● DIRECTIONS FOR THIS TASK
Report all lines in the records that hold the string "inset".
--------
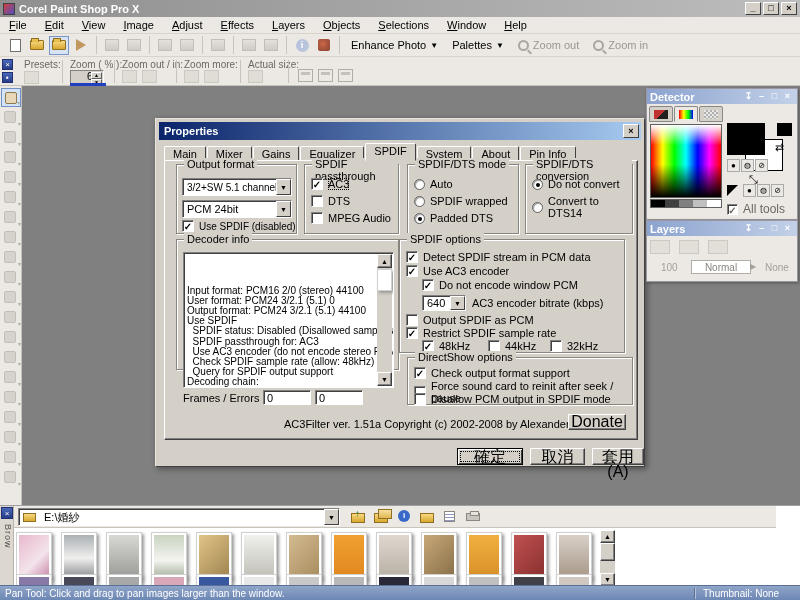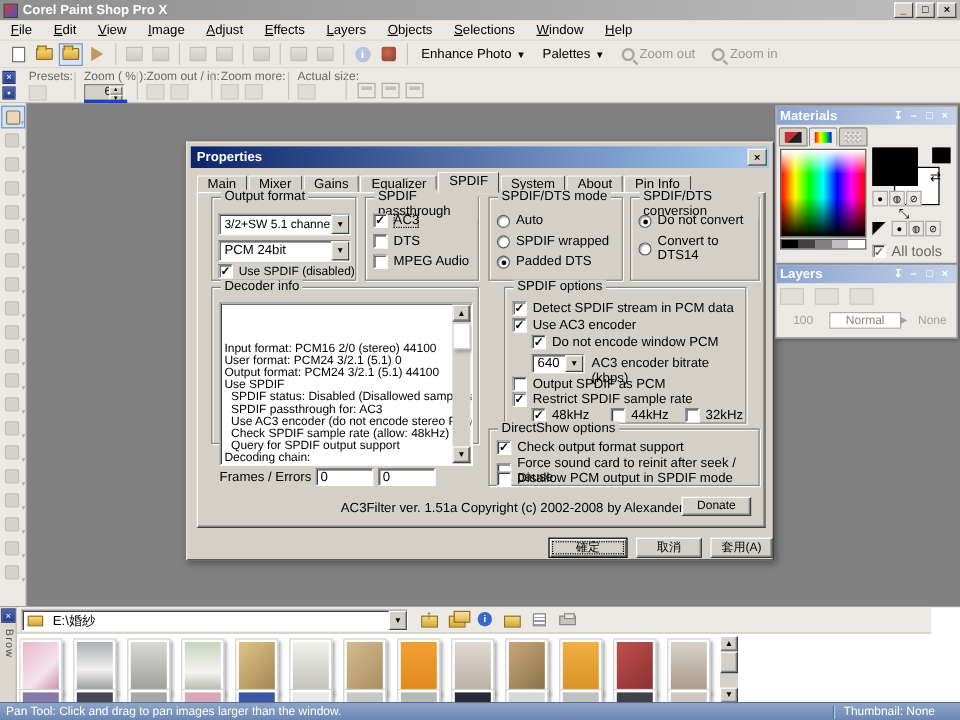--- a/index.html
+++ b/index.html
@@ -490,7 +490,7 @@
 
 <div class="abs palette" id="materials">
   <div class="pal-title">
-    <span>Materials</span>
+    <span>Detector</span>
       <span class="sp"></span>
     <span class="pal-ico">↧</span>
     <span class="pal-ico">–</span>

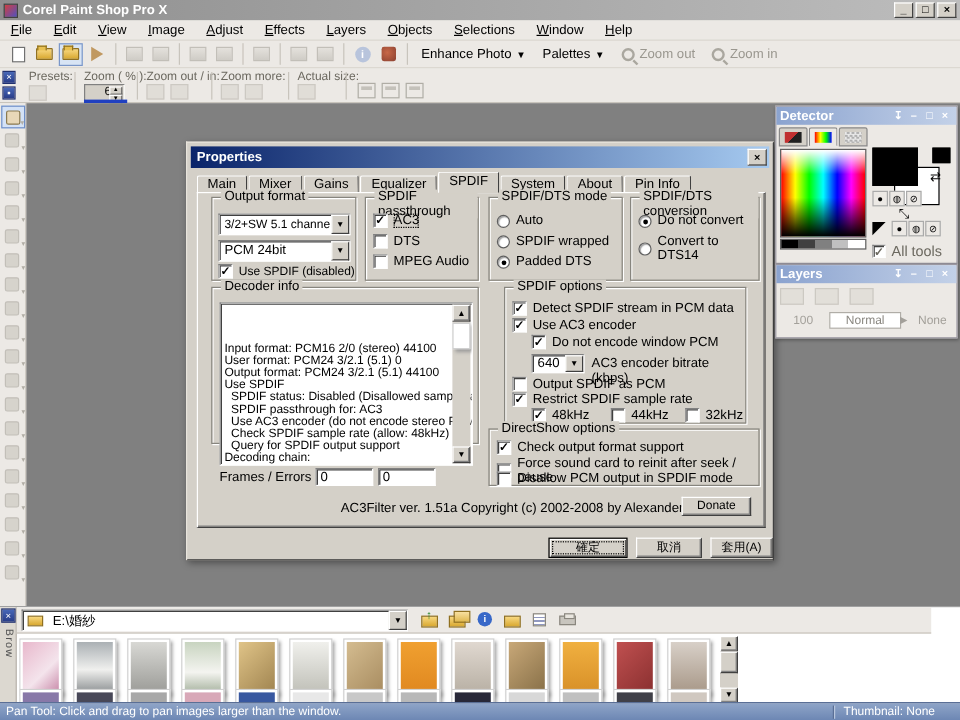--- a/index.html
+++ b/index.html
@@ -421,7 +421,7 @@
     <div class="field" style="left:138px; top:150px; width:48px; height:15px">0</div>
   </div>
 
-  <div class="group" style="left:264px; top:120px; width:202px; height:114px">
+  <div class="group" style="left:243px; top:120px; width:226px; height:114px">
     <span class="legend">SPDIF options</span>
     <div class="cb checked" style="left:6px; top:11px">
       <span class="cb-box"></span>

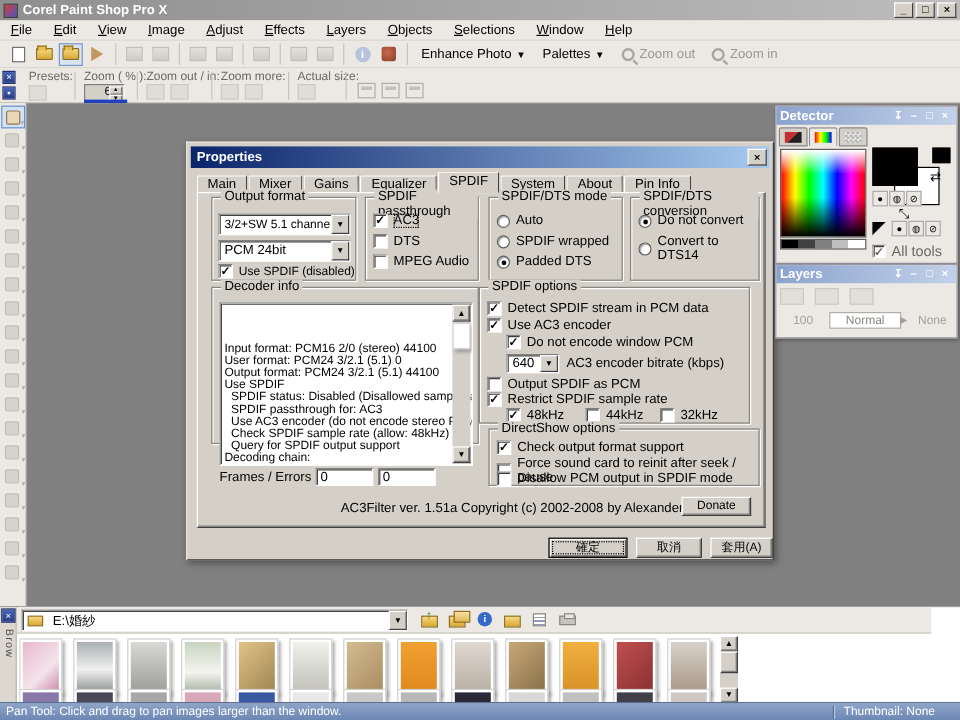--- a/index.html
+++ b/index.html
@@ -110,7 +110,7 @@
   .field { position:absolute; background:#fff; border:1px solid; border-color:#808080 #fff #fff #808080;
     box-shadow:inset 1px 1px 0 #404040; padding:1px 3px; color:#000; }
 
-  .dlg-btn { position:absolute; height:17px; font-size:10px; line-height:15px; }
+  .dlg-btn { position:absolute; height:17px; font-size:16px; line-height:15px; }
   .default-btn { border:1px solid #000; box-shadow:inset 1px 1px 0 #fff, inset -1px -1px 0 #404040; }
   .default-btn .inner { outline:1px dotted #000; outline-offset:-3px; display:block; height:100%; }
--------
● RESULT OF THIS TASK
     box-shadow:inset 1px 1px 0 #404040; padding:1px 3px; color:#000; }
   .default-btn { border:1px solid #000; box-shadow:inset 1px 1px 0 #fff, inset -1px -1px 0 #404040; }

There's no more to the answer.